Pero Nicolás Maduro, ‘nuevo mejor amigo II’, no debe estar contento. Esta alianza, al contrario de Unasur, no va a ocuparse de alcahuetear su declive político.

Descubrimos, a raíz de una grabación telefónica filtrada al aire en reciente incidente periodístico venezolano, que comenzó a suceder algo que imaginábamos, pero para más tarde: que a Maduro lo iba a acechar el peligro de una conspiración desde las propias huestes chavistas.

A Colombia definitivamente se le hizo tarde para partir cobijas con Maduro. Con ello no estoy queriendo decir volver a la era de las duras relaciones –a escupitajo limpio– del uribismo con el chavismo. No. Sencillamente, empezar a comportarnos con una digna independencia, para que en el difícil camino que le resta al proceso de paz de La Habana no sigan interfiriendo manos ajenas. Que los Castro se comporten simplemente como lo que son, anfitriones, y que Maduro se dedique a gobernar a su país y deje de gerenciar chárteres hacia La Habana.

Hace unos días tuve que rectificar la noticia de que se avecinaba el reemplazo de la canciller Holguín por el actual embajador ante la ONU, Néstor Osorio. No resultó cierta. Lo cual no significa que algo así no es conveniente que suceda.

No le profeso a la canciller Holguín algún tipo de antipatía. Por el contrario. Le reconozco que le ha tocado hacer malabares, con inteligencia y donaire, en medio de una de las peores coyunturas externas de Colombia. Primero, por el complicadísimo manejo del éxtasis chavista; y, luego, por el zarpazo de La Haya a las aguas de San Andrés. Pero son precisamente esos dos temas los que exigen que en la Cancillería colombiana haya más pronto que tarde un cambio de tercio.
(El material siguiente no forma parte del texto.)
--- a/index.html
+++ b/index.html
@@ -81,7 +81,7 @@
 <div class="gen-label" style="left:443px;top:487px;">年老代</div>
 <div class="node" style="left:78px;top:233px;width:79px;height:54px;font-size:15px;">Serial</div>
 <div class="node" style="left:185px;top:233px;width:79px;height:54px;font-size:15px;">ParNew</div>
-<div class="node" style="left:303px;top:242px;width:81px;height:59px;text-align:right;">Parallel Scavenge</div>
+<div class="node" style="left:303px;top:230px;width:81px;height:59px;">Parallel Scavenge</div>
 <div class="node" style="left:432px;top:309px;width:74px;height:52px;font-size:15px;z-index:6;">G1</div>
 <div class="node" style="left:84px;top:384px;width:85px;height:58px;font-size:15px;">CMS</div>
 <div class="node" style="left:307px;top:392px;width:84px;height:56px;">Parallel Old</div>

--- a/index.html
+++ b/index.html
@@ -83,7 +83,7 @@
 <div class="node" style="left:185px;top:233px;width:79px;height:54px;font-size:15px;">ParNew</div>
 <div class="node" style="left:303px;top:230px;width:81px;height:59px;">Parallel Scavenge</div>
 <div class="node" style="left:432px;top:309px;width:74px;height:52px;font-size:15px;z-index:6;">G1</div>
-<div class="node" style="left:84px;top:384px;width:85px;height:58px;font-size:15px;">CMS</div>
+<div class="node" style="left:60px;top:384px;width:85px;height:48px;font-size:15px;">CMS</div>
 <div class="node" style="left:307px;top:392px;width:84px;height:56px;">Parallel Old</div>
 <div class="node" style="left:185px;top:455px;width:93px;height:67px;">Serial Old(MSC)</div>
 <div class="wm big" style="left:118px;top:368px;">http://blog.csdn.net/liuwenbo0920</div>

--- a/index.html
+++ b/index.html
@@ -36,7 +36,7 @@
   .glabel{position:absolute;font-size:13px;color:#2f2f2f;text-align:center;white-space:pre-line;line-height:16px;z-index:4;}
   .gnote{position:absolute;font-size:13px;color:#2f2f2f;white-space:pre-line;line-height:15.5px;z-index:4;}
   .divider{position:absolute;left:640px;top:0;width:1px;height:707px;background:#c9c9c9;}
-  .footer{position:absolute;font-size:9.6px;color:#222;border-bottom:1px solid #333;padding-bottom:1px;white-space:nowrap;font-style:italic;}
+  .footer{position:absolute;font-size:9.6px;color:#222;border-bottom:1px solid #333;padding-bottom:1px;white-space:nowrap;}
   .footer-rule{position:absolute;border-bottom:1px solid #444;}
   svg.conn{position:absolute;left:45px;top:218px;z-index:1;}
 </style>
Por los lados de Venezuela, porque la doctora Holguín es una canciller identificada, forjada y moldeada en la era del chavismo. No es su culpa: ese fue el papel que le tocó jugar. La incógnita que le espera a Venezuela le deja a ella poco margen de maniobra, si acaso Colombia llegara a asumir una actitud que no sea mil por ciento complaciente con Maduro. Y de pronto eso ya no va a poder ser. El avasallamiento de la oposición venezolana es un escándalo internacional. Colombia tiene que destetarse del chavismo, bien por convicción, que sería lo ético, bien por conveniencia, que sería lo práctico.
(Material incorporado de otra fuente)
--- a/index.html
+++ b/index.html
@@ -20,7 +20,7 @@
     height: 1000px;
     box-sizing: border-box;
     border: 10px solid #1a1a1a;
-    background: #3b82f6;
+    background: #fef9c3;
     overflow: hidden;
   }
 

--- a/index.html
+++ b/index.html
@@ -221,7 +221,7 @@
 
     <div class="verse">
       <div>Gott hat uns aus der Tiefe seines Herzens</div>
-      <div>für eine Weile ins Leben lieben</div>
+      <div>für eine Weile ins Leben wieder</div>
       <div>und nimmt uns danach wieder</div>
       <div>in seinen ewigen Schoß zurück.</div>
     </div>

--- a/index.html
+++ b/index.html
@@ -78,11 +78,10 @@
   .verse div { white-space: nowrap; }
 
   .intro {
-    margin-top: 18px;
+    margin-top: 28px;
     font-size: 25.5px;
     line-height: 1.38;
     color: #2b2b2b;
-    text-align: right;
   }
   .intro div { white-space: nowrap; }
Ahora: tampoco es culpa de la Canciller que nos hayan despojado de medio mar Caribe. Pero comienza una nueva etapa en el manejo del fallo de La Haya, que incluye esgrimir jurídicamente un problema ético que no se alegó en su momento sobre incompatibilidades e inhabilidades de sus jueces. (Es que la tesis de Noemí Sanín y del exministro Ceballos no resultó tan “cuento chino”, por cierto). Al respecto, la canciller Holguín no ha logrado liderar al grupo de prestigiosos abogados consejeros del Gobierno para que exista una sola posición, en lugar de que imperen desacuerdos que nos empujen otra vez de cara contra el arrecife caribeño. Un relevo en la Cancillería facilitaría preparar con frescura, astucia y novedad una artillería legal y diplomática poderosa ante las implicaciones del dictamen de La Haya.
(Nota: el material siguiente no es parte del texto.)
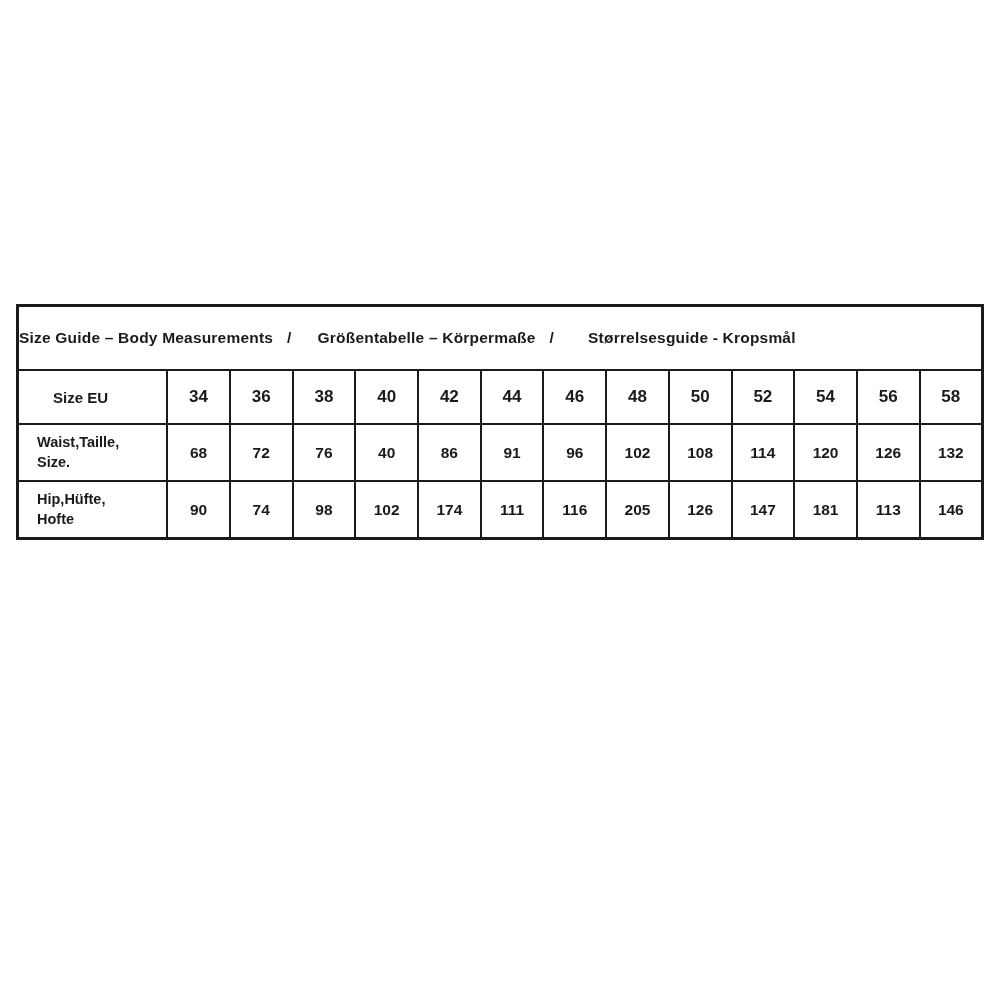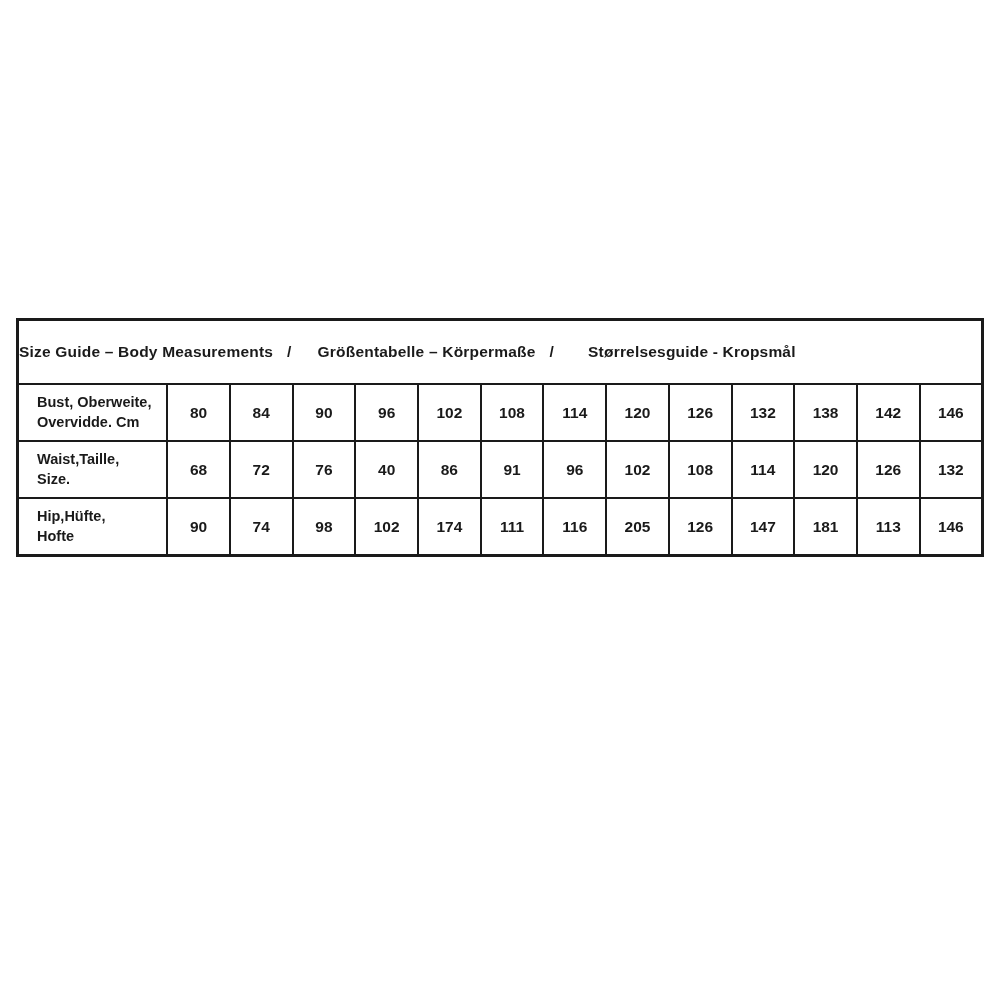--- a/index.html
+++ b/index.html
@@ -17,7 +17,7 @@
   .sheet {
     position: absolute;
     left: 16px;
-    top: 318px;
+    top: 304px;
     width: 968px;
     box-sizing: border-box;
   }

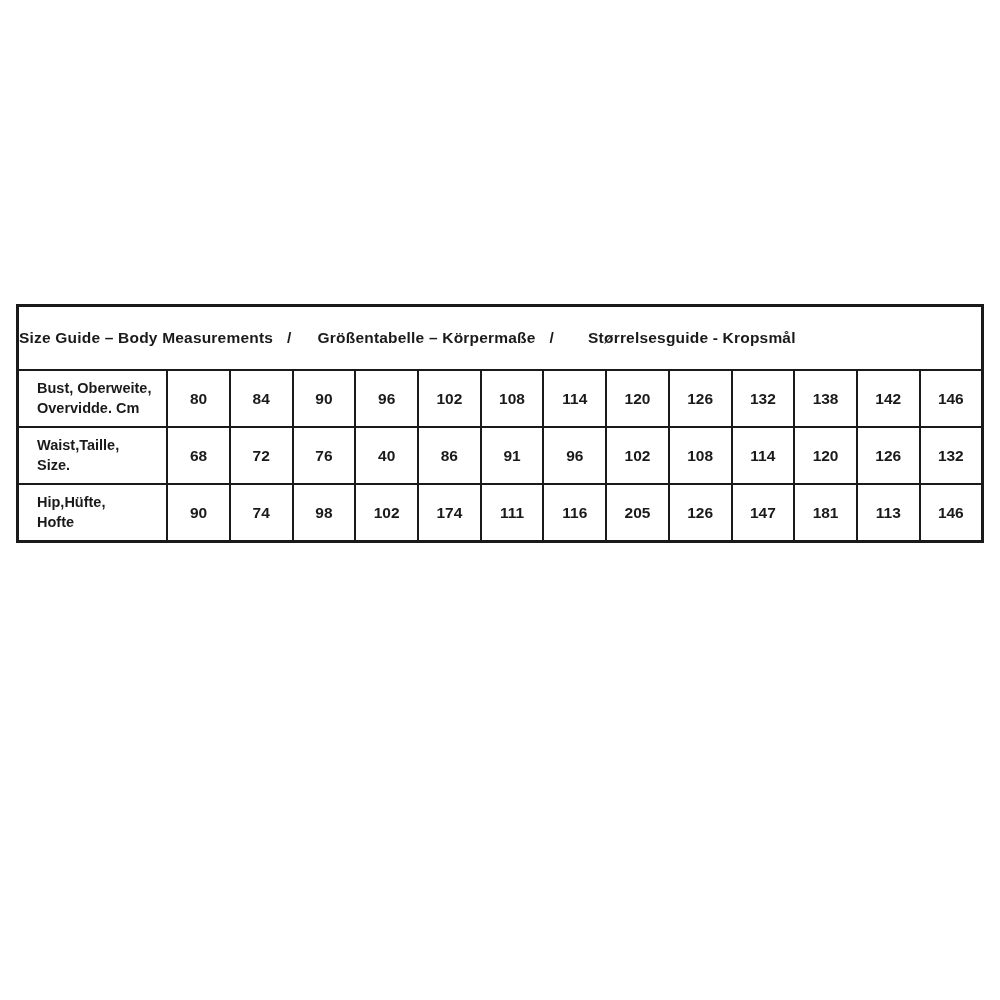--- a/index.html
+++ b/index.html
@@ -116,6 +116,22 @@
           <span class="seg">Size Guide – Body Measurements</span><span class="sep">/</span><span class="seg seg2">Größentabelle – Körpermaße</span><span class="sep">/</span><span class="seg seg3">Størrelsesguide - Kropsmål</span>
         </td>
       </tr>
+      <tr class="hdr-row">
+        <td class="rowlabel first-col">Size EU</td>
+        <td>34</td>
+        <td>36</td>
+        <td>38</td>
+        <td>40</td>
+        <td>42</td>
+        <td>44</td>
+        <td>46</td>
+        <td>48</td>
+        <td>50</td>
+        <td>52</td>
+        <td>54</td>
+        <td>56</td>
+        <td class="last-col">58</td>
+      </tr>
 
       <tr class="data-row">
         <td class="rowlabel first-col">

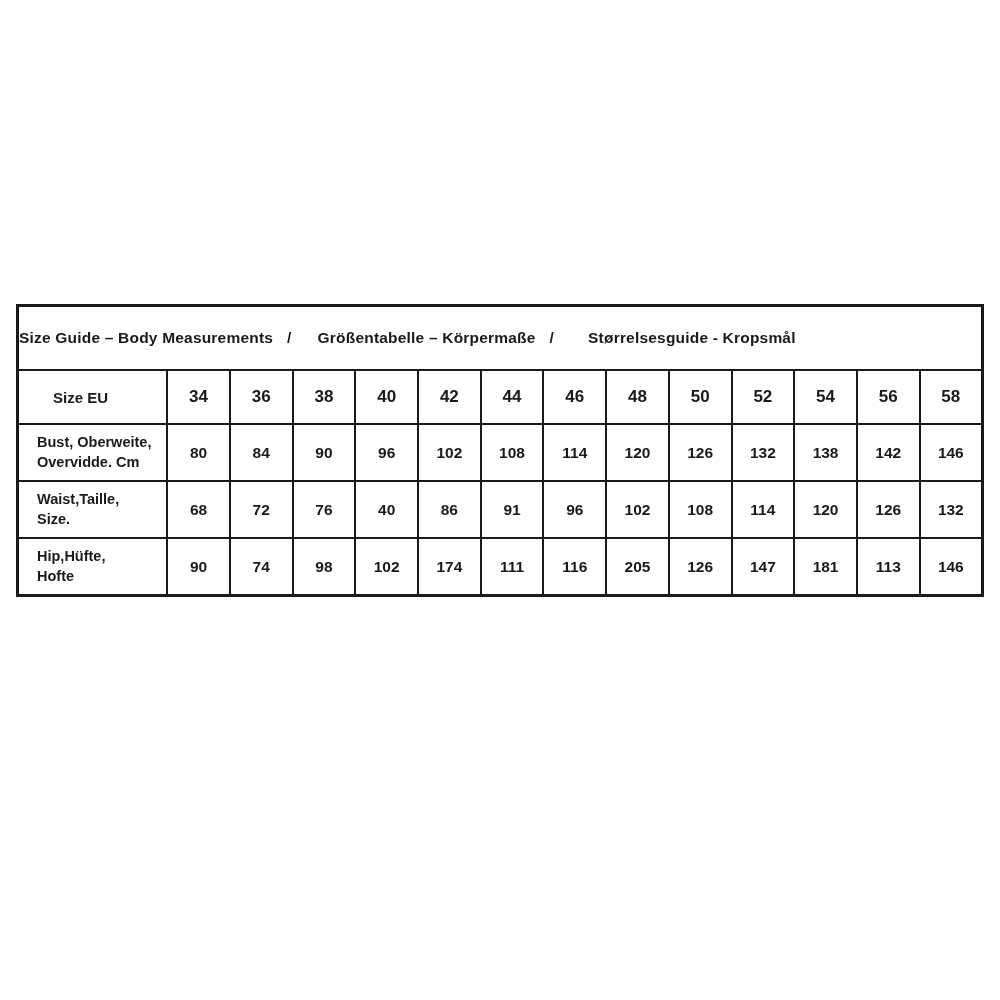--- a/index.html
+++ b/index.html
@@ -133,25 +133,6 @@
         <td class="last-col">58</td>
       </tr>
 
-      <tr class="data-row">
-        <td class="rowlabel first-col">
-          <span>Bust, Oberweite,</span>
-          <span class="l2">Overvidde. Cm</span>
-        </td>
-        <td>80</td>
-        <td>84</td>
-        <td>90</td>
-        <td>96</td>
-        <td>102</td>
-        <td>108</td>
-        <td>114</td>
-        <td>120</td>
-        <td>126</td>
-        <td>132</td>
-        <td>138</td>
-        <td>142</td>
-        <td class="last-col">146</td>
-      </tr>
 
       <tr class="data-row">
         <td class="rowlabel first-col">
Pero, sobre todo, nos permitiría romper nuestra dependencia de Maduro. Corremos el riesgo de que al menor amago de Colombia por proteger la democracia venezolana, su Presidente nos chantajee con el proceso de paz. O que ante cualquier intento colombiano por defender nuestro mar territorial, Maduro salte a proteger a su gran aliado, el sátrapa nicaragüense, Daniel Ortega.

Quien, mientras tanto, se prepara para tener canal interoceánico propio, en sociedad con los chinos, a costa de las rutas marítimas y de las paredes coralinas que nos arrebataron a los colombianos.

Río suena… Magistradas: la próxima vez inviten a crucero. ¡No sean tacañas!